## HOW TO COMPLETE THIS TASK
In the listing below, print exactly the lines between the line holding "[76,378,210,387] reckless situations" and the line holding "[366,378,394,387] looks ->", inclusive, and no more.
*** Opening RECORDS FOR THIS EXERCISE ***
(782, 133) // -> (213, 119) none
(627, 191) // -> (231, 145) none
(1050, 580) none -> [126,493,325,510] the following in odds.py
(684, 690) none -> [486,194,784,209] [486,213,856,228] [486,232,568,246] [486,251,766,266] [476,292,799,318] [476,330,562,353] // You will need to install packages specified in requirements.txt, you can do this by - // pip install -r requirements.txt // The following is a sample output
*** Closing RECORDS FOR THIS EXERCISE ***
*** Opening RECORDS FOR THIS EXERCISE ***
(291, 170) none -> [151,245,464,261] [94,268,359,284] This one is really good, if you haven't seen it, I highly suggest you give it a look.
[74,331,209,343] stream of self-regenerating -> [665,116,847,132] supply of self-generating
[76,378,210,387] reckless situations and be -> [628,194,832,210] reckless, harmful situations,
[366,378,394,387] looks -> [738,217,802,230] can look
*** Closing RECORDS FOR THIS EXERCISE ***
*** Opening RECORDS FOR THIS EXERCISE ***
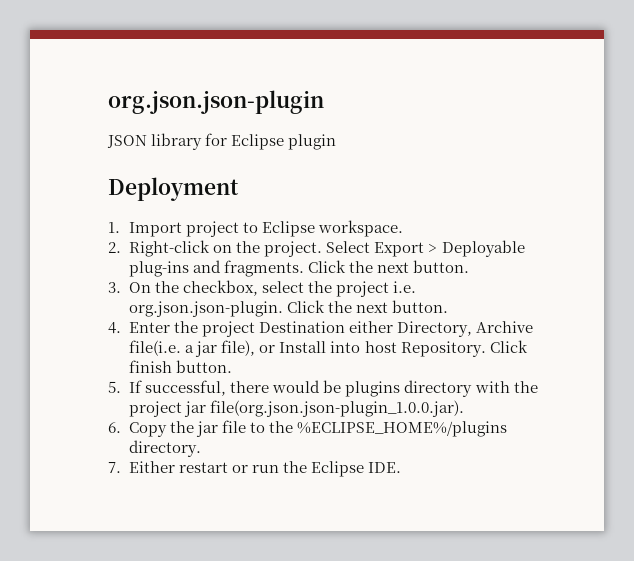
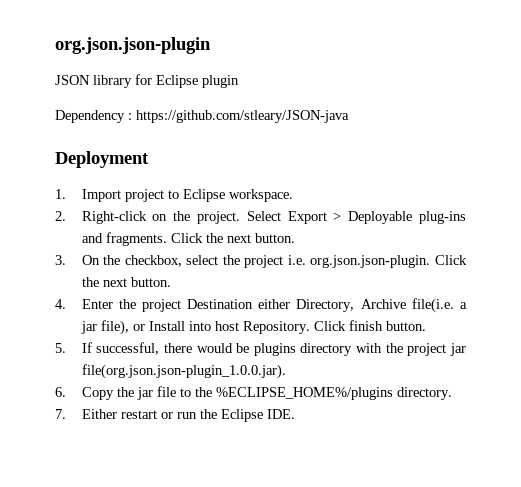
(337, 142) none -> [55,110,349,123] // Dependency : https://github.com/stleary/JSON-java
*** Closing RECORDS FOR THIS EXERCISE ***
## EXERCISE ANSWER
[76,378,210,387] reckless situations and be -> [628,194,832,210] reckless, harmful situations,
[366,378,394,387] looks -> [738,217,802,230] can look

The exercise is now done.